On the first conviction your driving privilege will be suspended for six months and you will be required to complete a DUI program, file a California Insurance Proof Certificate (SR 22), and pay all fees before your driver license can be reinstated. The length of the program may vary. If your BAC is 0.15% or higher, and you already have a record of violations for other reasons or you refuse to submit to a chemical test, the court may order you to complete a nine-month or longer program. If your BAC is 0.20% or higher and the court refers you to an enhanced DUI treatment program, your driver license will be suspended for 10 months. You could also be required to install an ignition interlock device (IID) on your vehicle. An IID prevents you from starting your vehicle if you have any alcohol on your breath. If anyone is injured as a result of your DUI, the suspension period is one year.

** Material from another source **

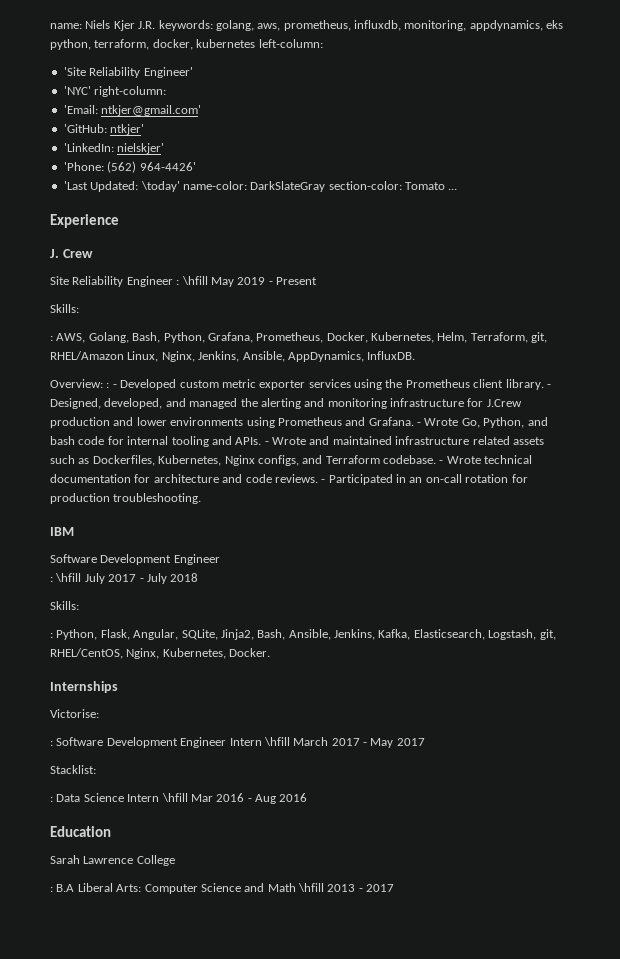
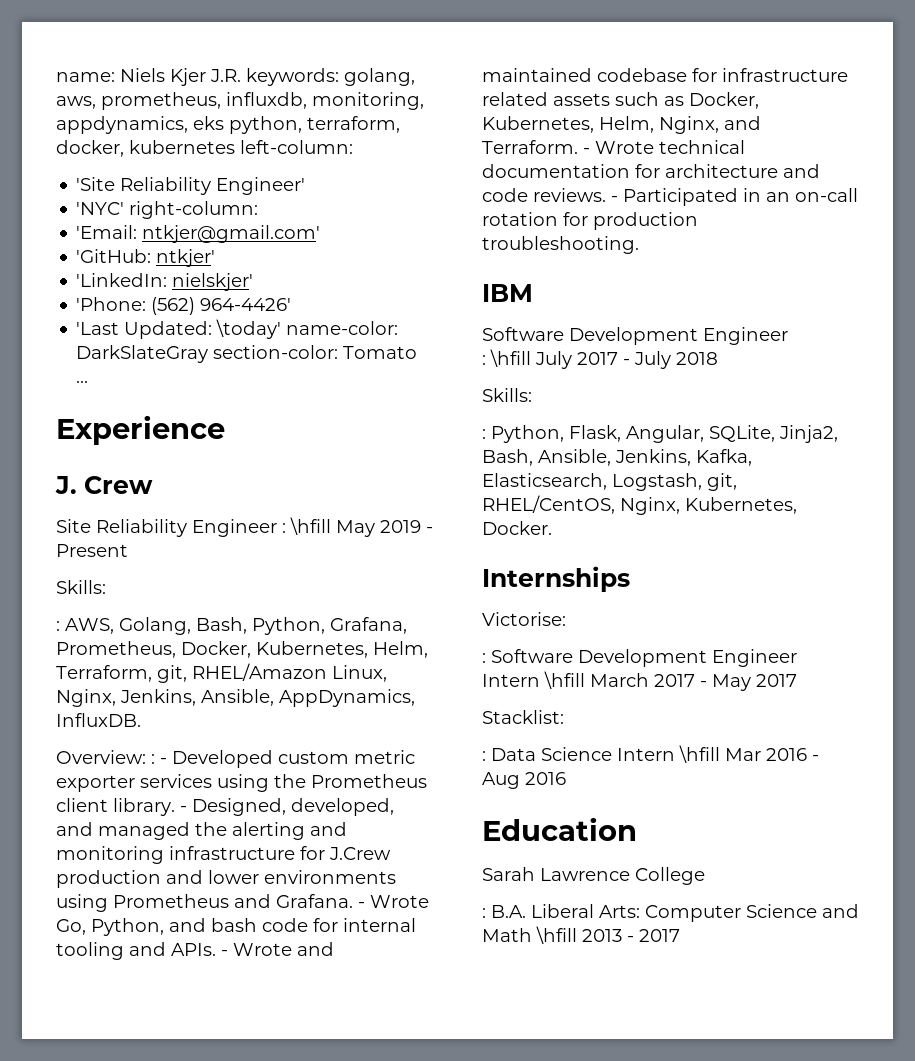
(392, 440) none -> [597,68,717,82] codebase for
[92,455,436,466] Dockerfiles, Kubernetes, Nginx configs, and Terraform codebase. -> [689,92,759,109] [482,116,761,134] [482,140,578,154] Docker, Kubernetes, Helm, Nginx, and Terraform.
[56,884,75,892] B.A -> [491,905,526,918] B.A.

Effective July 1, 2010, through December 31, 2015, all first time and repeat DUI offenders convicted in Alameda, Los Angeles, Sacramento or Tulare Counties are required to install and maintain, for a specific period of time, an IID on all vehicles they own and operate and pay a $45 administrative service fee to reinstate their driving privileges (CVC §23700).

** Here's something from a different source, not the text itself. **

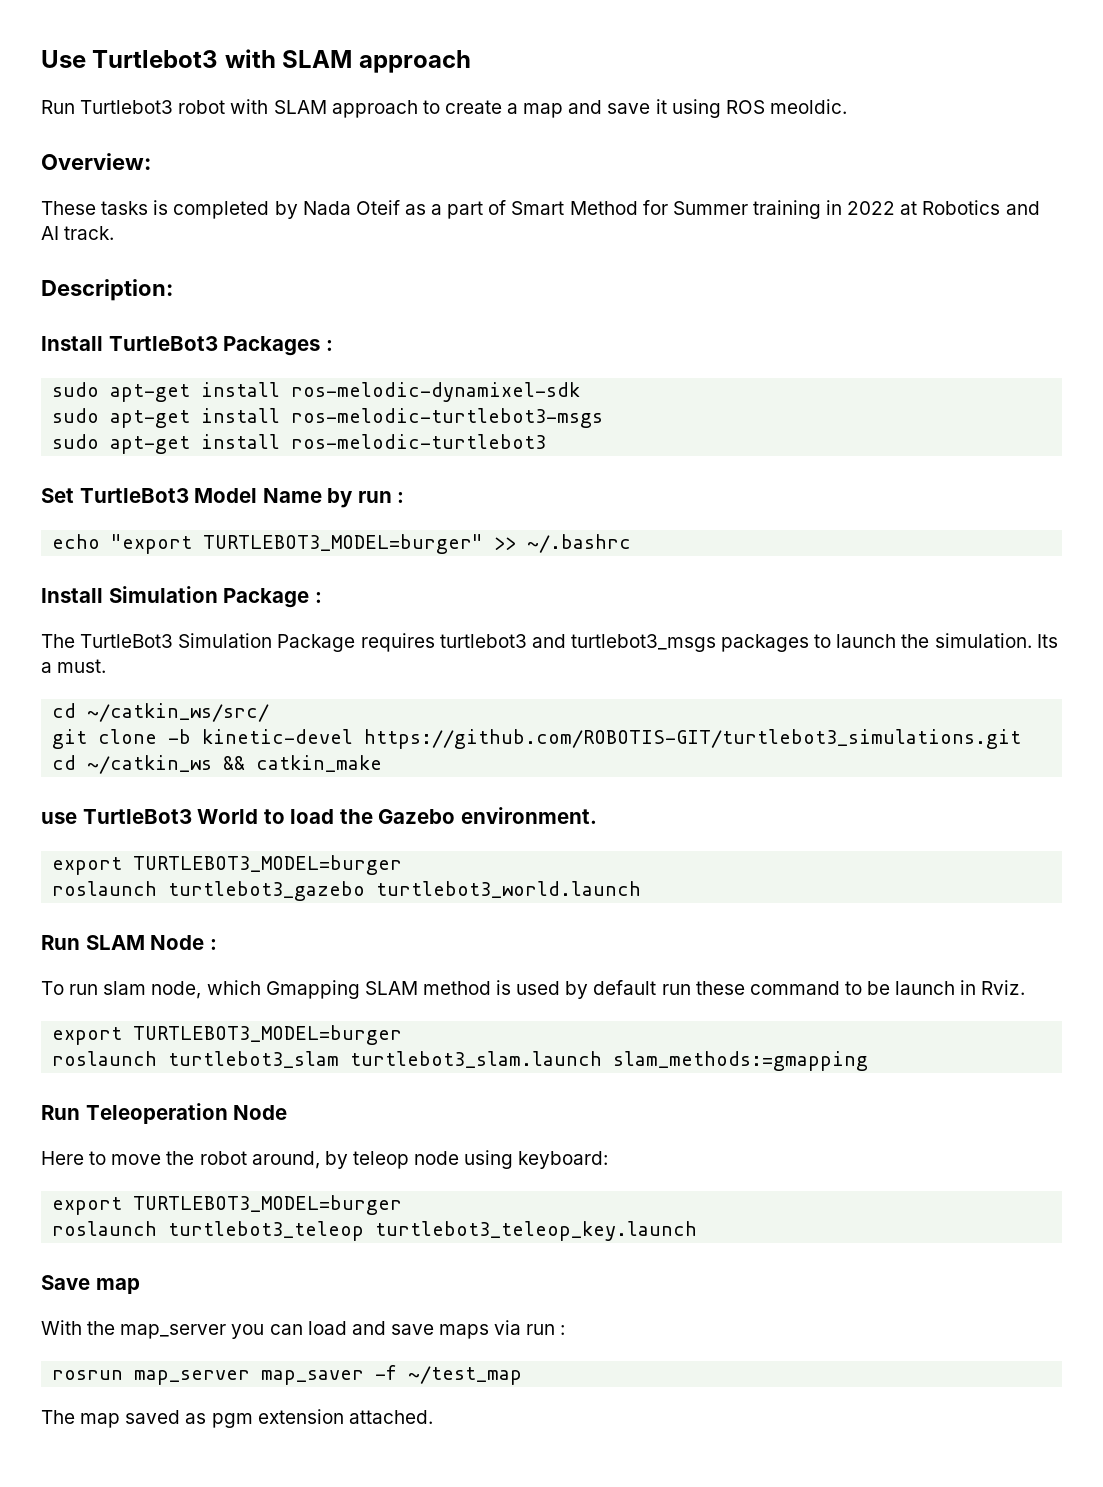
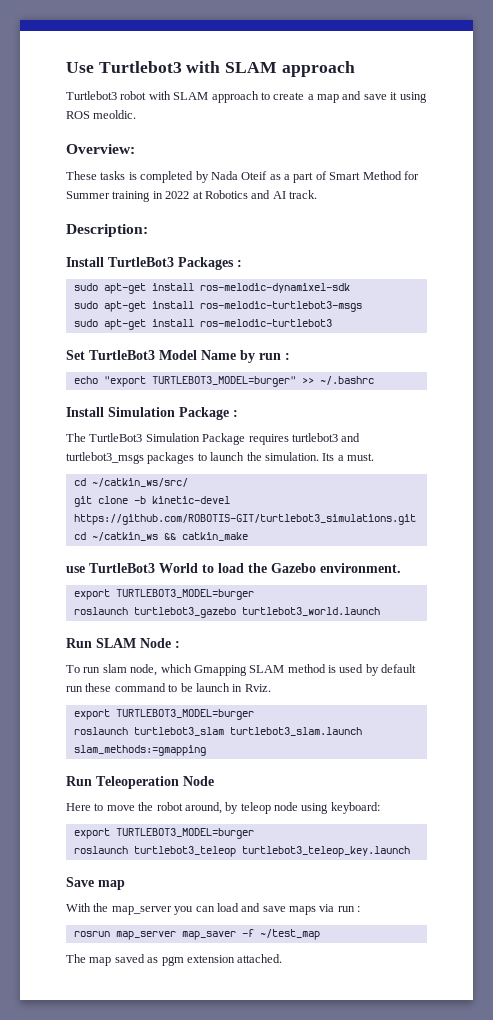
[41,100,75,114] Run -> (355, 69) none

In cases involving serious injury or death, you may face civil lawsuits. All DUI convictions will remain on DMV’s records for 10 years. The courts and/or the DMV may impose more stringent penalties for subsequent violations during that period.
A BAC below legal limits does not mean that you are safe to drive. Almost all drivers show impairment by alcohol at levels lower than the legal limit. The impairment you exhibit at the time you are stopped may be enough to convict you of a DUI even without a BAC measurement.
The completion of a DUI program is required for all DUI convictions.
Generally, if you are over 21 years of age, enroll in a DUI program, file a California Insurance Proof Certificate (SR 22), and pay the restriction and reissue fees, the DMV will issue you a restricted driver license, unless you hold a commercial driver license. First DUI convictions are allowed a license that restricts you to drive to/from work and during the course of employment and to/from a DUI program. However, if you are considered a “traffic safety” or “public safety” risk, the court may order the DMV to not grant you a restricted driver license. Other actions against you may also prohibit the issuance of a restricted driver license.
NOTE: Commercial drivers are disqualified for one year and cannot obtain a restricted driver license without downgrading to a noncommercial license (see Commercial Driver Handbook for more information).
Second and subsequent DUI convictions result in increased penalties, including a two-year suspension or a revocation of up to four years. After you complete a prescribed period of your suspension/revocation and either enroll in, or complete a portion of, a DUI program, you may obtain a restricted driver license to drive anywhere necessary, if you:
- Install an IID on your vehicle.
- Agree not to drive any vehicle without an IID.
- Agree to complete the prescribed DUI program.
- File an SR 22.
- Pay the reissue and restriction fees.
The Designated Driver Program is an anti-Driving Under the Influence (DUI) effort that works. This program encourages one individual to abstain from consuming alcoholic beverages during an outing, so he or, she can be responsible for transporting other person(s) safely.
To participate as a designated driver, an individual:
- Should be at least 21 years of age and must possess a valid driver license.
- Must be part of a group of two or more persons and verbally identify himself or herself as the designated driver to the server.
- Must abstain from consuming alcoholic beverages for the duration of the outing.
- Must not be an otherwise impaired driver.
- Must understand that management reserves the right to refuse service to anyone at any time.